Tuesday, April 23, 2013

6% Chance of a Tenure-Track Job in Literature

There's a discussion heating up that may be of interest to those who want to go to graduate school, earn a Ph.D., and teach in a college. It's ugly out there. The job market stinks.

The first volley that came across my radar was an article I blogged about on April 5. Here's my post (including a link to an article titled "Thesis Hatement: Getting a literature Ph.D. will turn you into an emotional trainwreck, not a professor.")
http://nuenglishgettingalife.blogspot.com/2013/04/phd-in-literature-trainwreck.html

On April 11, Aljazeera published "Academia's indentured servants: outspoken academics are rare; most tenured faculty have stayed silent about the adjunct crisis." Basically, there are few tenure-track jobs, and people who work as adjunct faculty are treated like indentured servants.
http://www.aljazeera.com/indepth/opinion/2013/04/20134119156459616.html

The latest in this discussion is an academic librarian, whose April 21 blog post is titled "Smart people doing foolish things." The author asks why anybody smart enough to succeed at getting a Ph.D. would stand for a lifetime of indentured servitude. 
http://blogs.princeton.edu/librarian/2013/04/smart-people-doing-foolish-things/

Here is the problem in a nutshell:
  • Grad schools take in way more students than are likely to obtain a tenure-track job--fulltime employment, with some security, benefits. They do so because these grad students teach freshmen classes at a fraction of the cost of hiring anyone else.
  • These grads end their time with a Ph.D., but no tenure-track job.

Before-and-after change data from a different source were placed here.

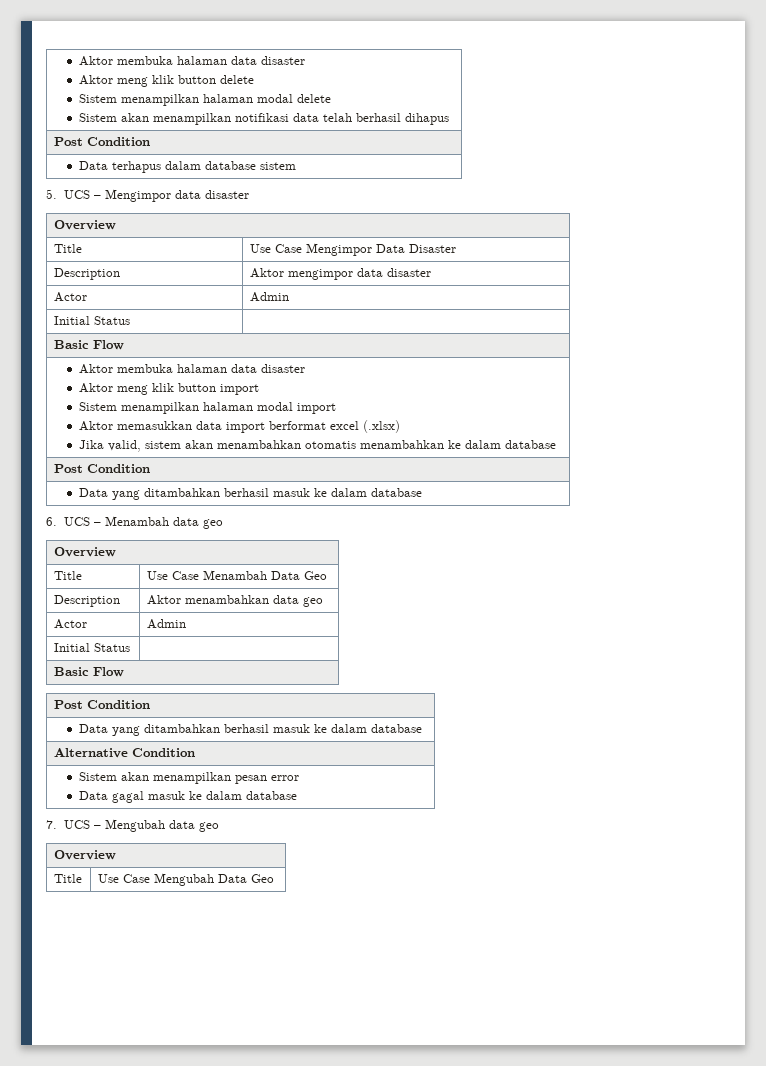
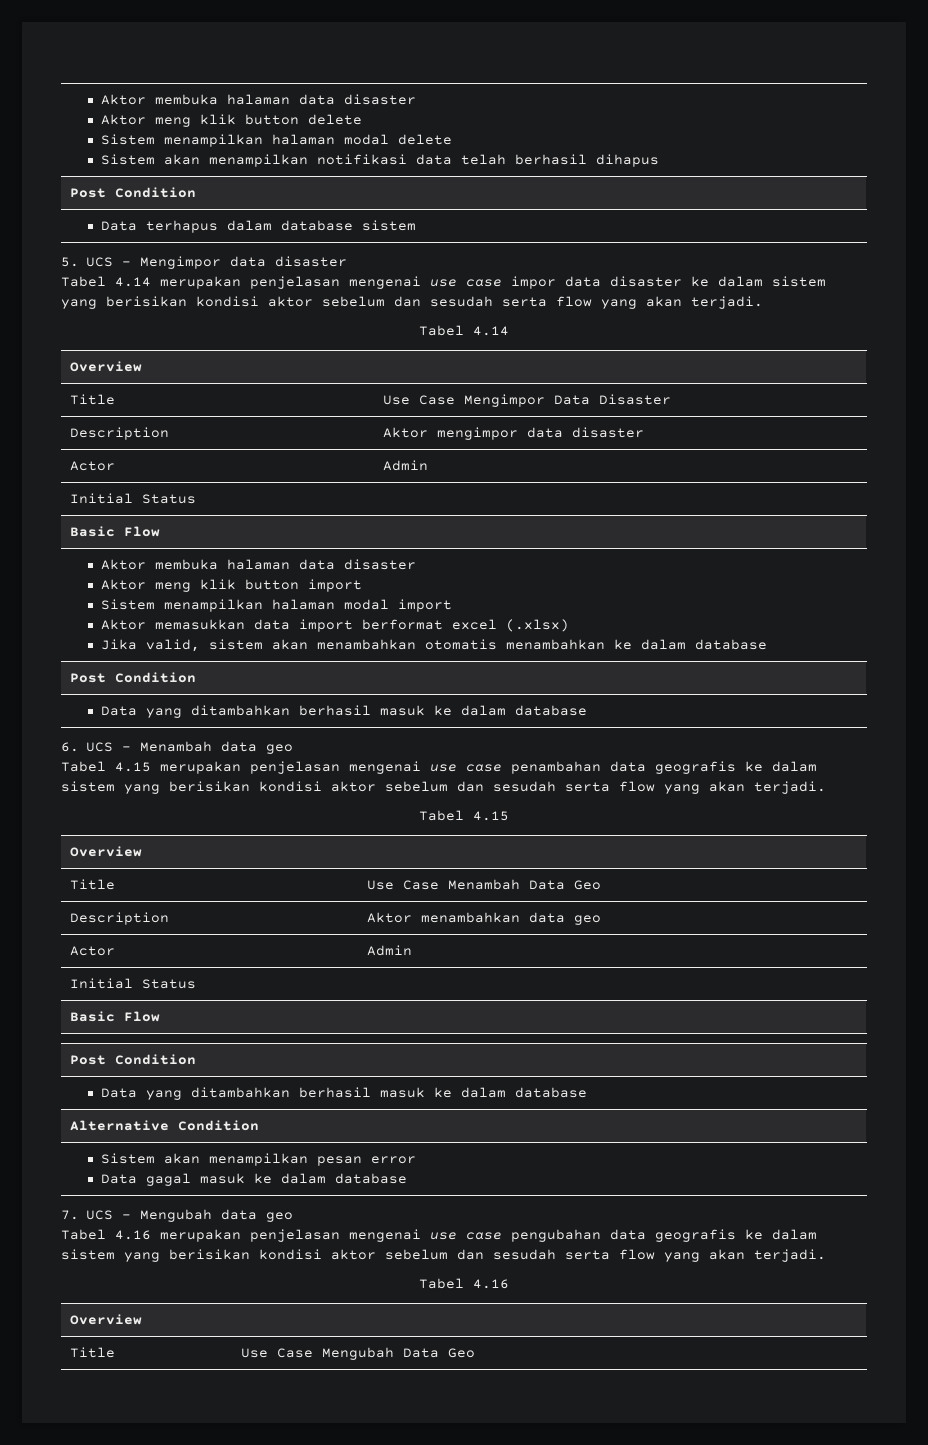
+ Tabel 4.14 merupakan penjelasan mengenai use case impor data disaster ke dalam sistem yang berisikan kondisi aktor sebelum dan sesudah serta flow yang akan terjadi.
+ Tabel 4.14
+ Tabel 4.15 merupakan penjelasan mengenai use case penambahan data geografis ke dalam sistem yang berisikan kondisi aktor sebelum dan sesudah serta flow yang akan terjadi.
+ Tabel 4.15
+ Tabel 4.16 merupakan penjelasan mengenai use case pengubahan data geografis ke dalam sistem yang berisikan kondisi aktor sebelum dan sesudah serta flow yang akan terjadi.
+ Tabel 4.16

They truly want (and likely deserve) a tenure-track job, but for every one job there are 17 people hoping to get it. 
  • To stay in academia, the 16 "leftover" Ph.D.s agree to teach as adjuncts--parttime employment at hamburger-flipping wages, no security, no benefits. 
  • There are other career paths for Ph.D.s; but academia regards anyone who takes a non-academic job as "washed up"; chances of getting a tenure-track academic job, if you're working fulltime at something else, drops exponentially the longer you stay at that other job.